Off the heels of global launches including Aggretsuko (great!), ULTRAMAN (very good!), and 7SEEDS (still need to see! Or do I?), Netflix today returned to Anime Expo for the third consecutive year to preview its growing global anime slate.
The panel featured four creators from around the world who are working on upcoming Netflix original anime series: LeSean Thomas (Cannon Busters, The Boondocks), Alvaro Rodriguez (Seis Manos, Machete, From Dusk Till Dawn: The Series), Jay Oliva (Trese, The Avengers: Earth’s Mightiest Heroes, The Flash), and Shuzo Shiota (Levius, Transformers Prime, Transformers: Robots in Disguise, Lost in Oz). Netflix shared news and dropped new assets associated with several upcoming projects:
- Cannon Busters, a new anime series from Thomas, will launch globally on 15 August 2019.
- Seis Manos, from Viz Media and Powerhouse Animation, will star Aislinn Derbez, Mike Colter, Jonny Cruz, Angelica Vale, Vic Chao and Danny Trejo.
- New images from upcoming anime series Levius, created by world renowned anime producers Polygon Pictures.
- Oliva, creator and director of Trese, the Netflix anime series based on the Filipino supernatural comic book of the same name, spoke about the project which is currently in production.
Netflix is the global home of beloved anime titles also including Castlevania, Devilman Crybaby, GODZILLA: The Planet Eater, BAKI, Violet Evergarden, B: The Beginning, and The Seven Deadly Sins.
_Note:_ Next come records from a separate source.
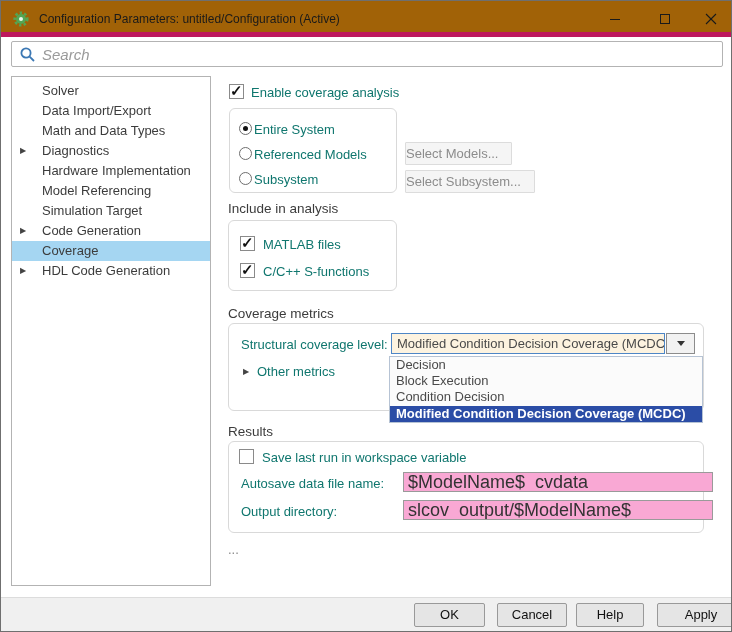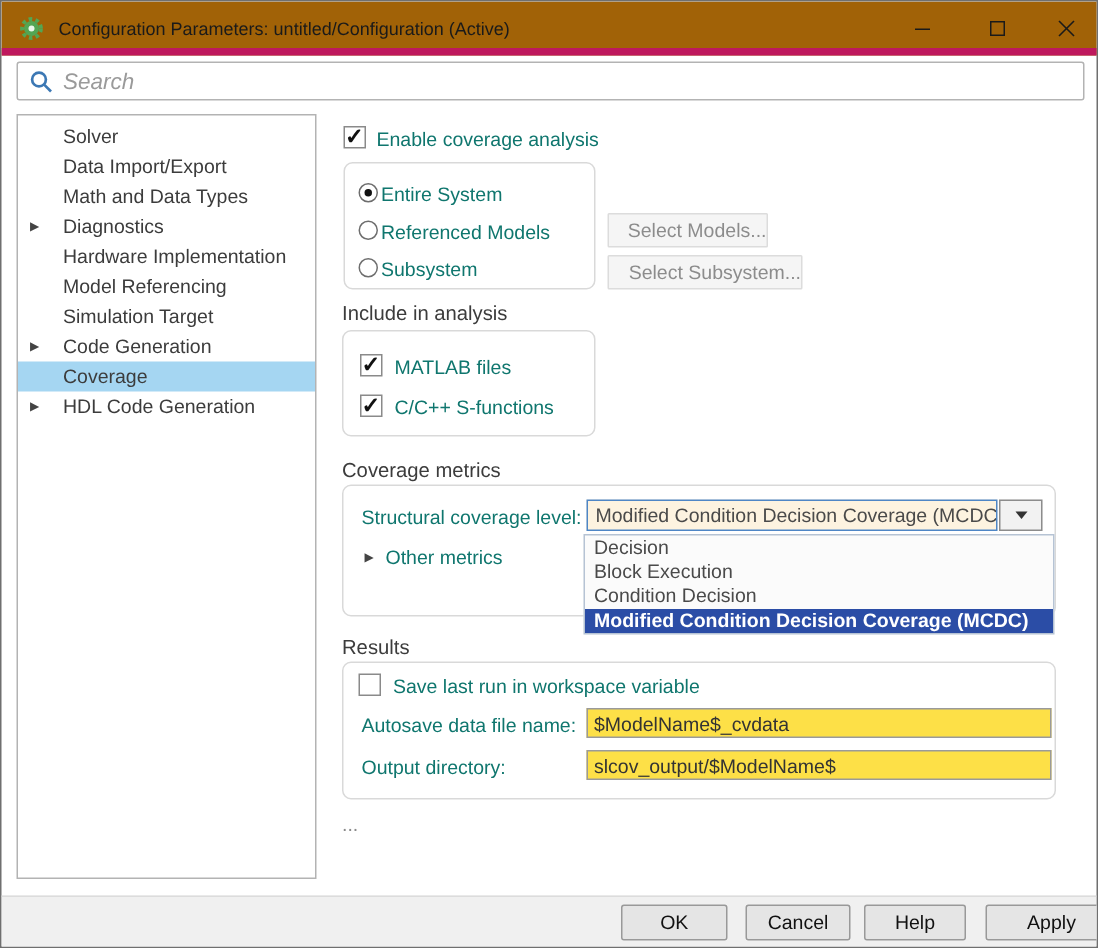--- a/index.html
+++ b/index.html
@@ -51,24 +51,24 @@
   .cb.checked .mark { display: block; }
   .radio { position: absolute; width: 13px; height: 13px; border-radius: 50%;
            border: 1px solid #6e6e6e; background: #fff; }
   .radio.checked::after { content: ""; position: absolute; left: 3px; top: 3px;
            width: 5px; height: 5px; border-radius: 50%; background: #111; }
   .lab { position: absolute; font-size: 13px; color: #0f766e; white-space: nowrap; }
   .sect { position: absolute; font-size: 13.5px; color: #3c3c3c; white-space: nowrap; }
   .gbox { position: absolute; border: 1px solid #d9d9d9; border-radius: 6px; background: #fff; }
   .btn-dis { position: absolute; background: #f5f5f5; border: 1px solid #dcdcdc;
              border-radius: 1px; font-size: 13px; color: #8c8c8c;
-             text-align: right; line-height: 21px; cursor: default; }
-  .txt-input { position: absolute; height: 20px; border: 1px solid #9a9a9a; background: #fde047;
-               font-family: "Liberation Sans", sans-serif; font-size: 13px; color: #333;
-               padding: 0 4px; outline: none; }
+             text-align: left; line-height: 21px; cursor: default; }
+  .txt-input { position: absolute; height: 20px; border: 1px solid #9a9a9a; background: #f9a8d4;
+               font-family: "Liberation Sans", sans-serif; font-size: 18px; color: #333;
+               padding: 0 4px; outline: none; margin-left: 12px; }
 
   
   .dd-field { position: absolute; left: 390px; top: 332px; width: 274px; height: 21px;
               background: #fdf3e0; border: 1px solid #4e86c6;
               font-size: 13px; color: #4a4a4a; line-height: 19px;
               padding-left: 5px; white-space: nowrap; overflow: hidden; }
   .dd-arrow-btn { position: absolute; left: 665px; top: 332px; width: 29px; height: 21px;
                   background: #f2f2f2; border: 1px solid #8c8c8c;
                   display: flex; align-items: center; justify-content: center; }
   .tri-down { width: 0; height: 0; border-left: 4px solid transparent;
In the last year, Netflix has also announced several upcoming anime titles based on global IP, including Magic: The Gathering, Pacific Rim, Altered Carbon,
Ghost in the Shell: SAC_2045, and Transformers – War for Cybertron, all of which are currently in development.
Cannon Busters follows the adventures and exploits of S.A.M, a high-end friendship droid who’s joined by a quirky, discarded maintenance robot and a brash, deadly fugitive. Together, the unlikely trio embarks on an unforgettable journey in a fantastic and dangerous world in search of S.A.M’s best friend, the heir to a kingdom under siege.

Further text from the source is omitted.